PolyDoms: a whole genome database for the identification of non-synonymous coding SNPs with the potential to impact disease

As knowledge of human genetic polymorphisms grows, so does the opportunity and challenge of identifying those polymorphisms that may impact the health or disease risk of an individual person. A critical need is to organize large-scale polymorphism analyses and to prioritize candidate non-synonymous coding SNPs (nsSNPs) that should be tested in experimental and epidemiological studies to establish their context-specific impacts on protein function. In addition, with emerging high-resolution clinical genetics testing, new polymorphisms must be analyzed in the context of all available protein feature knowledge including other known mutations and polymorphisms.
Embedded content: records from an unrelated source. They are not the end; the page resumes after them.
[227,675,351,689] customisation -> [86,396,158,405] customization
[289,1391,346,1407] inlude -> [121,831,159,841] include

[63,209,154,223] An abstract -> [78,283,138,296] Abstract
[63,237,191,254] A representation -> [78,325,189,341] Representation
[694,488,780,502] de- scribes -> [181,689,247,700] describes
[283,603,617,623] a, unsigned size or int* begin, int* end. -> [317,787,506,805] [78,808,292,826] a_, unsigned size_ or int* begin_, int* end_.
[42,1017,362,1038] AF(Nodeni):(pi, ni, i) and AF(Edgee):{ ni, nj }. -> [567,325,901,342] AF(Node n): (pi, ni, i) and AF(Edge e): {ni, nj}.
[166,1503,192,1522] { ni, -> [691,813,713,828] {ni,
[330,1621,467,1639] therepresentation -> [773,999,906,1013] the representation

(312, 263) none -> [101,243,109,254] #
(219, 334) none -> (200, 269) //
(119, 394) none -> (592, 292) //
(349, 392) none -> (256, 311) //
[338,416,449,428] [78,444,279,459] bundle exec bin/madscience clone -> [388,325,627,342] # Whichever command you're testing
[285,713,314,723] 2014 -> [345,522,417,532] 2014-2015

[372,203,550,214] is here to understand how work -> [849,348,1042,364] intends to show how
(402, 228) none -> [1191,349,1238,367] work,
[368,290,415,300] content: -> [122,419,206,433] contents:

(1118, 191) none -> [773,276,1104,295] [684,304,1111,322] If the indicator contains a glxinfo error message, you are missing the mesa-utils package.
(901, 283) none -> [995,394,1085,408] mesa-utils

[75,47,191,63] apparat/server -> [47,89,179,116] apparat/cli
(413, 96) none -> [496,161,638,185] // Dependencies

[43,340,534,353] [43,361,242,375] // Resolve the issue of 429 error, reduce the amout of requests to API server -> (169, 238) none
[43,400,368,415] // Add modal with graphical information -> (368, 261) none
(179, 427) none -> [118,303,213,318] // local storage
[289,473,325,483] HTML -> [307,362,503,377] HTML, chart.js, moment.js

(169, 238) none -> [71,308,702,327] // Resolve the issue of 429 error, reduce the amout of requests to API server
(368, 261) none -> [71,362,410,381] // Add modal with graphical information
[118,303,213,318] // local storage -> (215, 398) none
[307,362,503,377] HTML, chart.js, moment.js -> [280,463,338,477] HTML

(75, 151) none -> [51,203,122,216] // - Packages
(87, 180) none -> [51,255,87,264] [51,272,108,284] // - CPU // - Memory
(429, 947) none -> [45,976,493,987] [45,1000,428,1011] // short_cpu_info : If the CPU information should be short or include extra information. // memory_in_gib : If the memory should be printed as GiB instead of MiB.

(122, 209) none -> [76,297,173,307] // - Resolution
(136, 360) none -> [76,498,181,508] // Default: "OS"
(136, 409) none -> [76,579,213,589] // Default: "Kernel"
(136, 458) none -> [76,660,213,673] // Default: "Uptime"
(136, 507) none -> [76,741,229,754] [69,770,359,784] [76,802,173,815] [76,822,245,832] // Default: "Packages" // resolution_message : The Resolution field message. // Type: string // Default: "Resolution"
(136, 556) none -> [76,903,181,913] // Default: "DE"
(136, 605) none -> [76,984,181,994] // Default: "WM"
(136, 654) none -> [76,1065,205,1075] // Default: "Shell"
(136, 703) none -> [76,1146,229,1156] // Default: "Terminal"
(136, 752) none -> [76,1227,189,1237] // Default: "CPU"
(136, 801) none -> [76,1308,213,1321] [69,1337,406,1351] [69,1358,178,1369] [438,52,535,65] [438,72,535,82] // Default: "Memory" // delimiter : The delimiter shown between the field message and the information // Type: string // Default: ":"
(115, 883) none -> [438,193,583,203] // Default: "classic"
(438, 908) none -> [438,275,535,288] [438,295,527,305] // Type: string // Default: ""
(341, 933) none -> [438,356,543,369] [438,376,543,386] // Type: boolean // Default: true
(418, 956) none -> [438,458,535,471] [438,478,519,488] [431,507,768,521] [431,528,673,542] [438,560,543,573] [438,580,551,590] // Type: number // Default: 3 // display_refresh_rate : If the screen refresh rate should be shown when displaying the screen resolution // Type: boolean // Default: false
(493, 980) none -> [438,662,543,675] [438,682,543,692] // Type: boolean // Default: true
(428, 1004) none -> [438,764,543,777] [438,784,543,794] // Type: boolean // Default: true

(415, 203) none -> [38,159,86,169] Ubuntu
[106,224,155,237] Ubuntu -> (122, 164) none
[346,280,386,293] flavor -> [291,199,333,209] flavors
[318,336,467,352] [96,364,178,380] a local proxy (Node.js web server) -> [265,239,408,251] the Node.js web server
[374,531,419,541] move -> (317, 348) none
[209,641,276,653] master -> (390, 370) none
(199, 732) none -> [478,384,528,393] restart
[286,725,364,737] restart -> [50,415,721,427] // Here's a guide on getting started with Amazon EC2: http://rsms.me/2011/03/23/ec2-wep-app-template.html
To approach this, we developed PolyDoms () as a database to integrate the results of multiple algorithmic procedures and functional criteria applied to the entire Entrez dbSNP dataset. In addition to predicting structural and functional impacts of all nsSNPs, filtering functions enable group-based identification of potentially harmful nsSNPs among multiple genes associated with specific diseases, anatomies, mammalian phenotypes, gene ontologies, pathways or protein domains. PolyDoms, thus, provides a means to derive a list of candidate SNPs to be evaluated in experimental or epidemiological studies for impact on protein functions and disease risk associations. PolyDoms will continue to be curated to improve its usefulness.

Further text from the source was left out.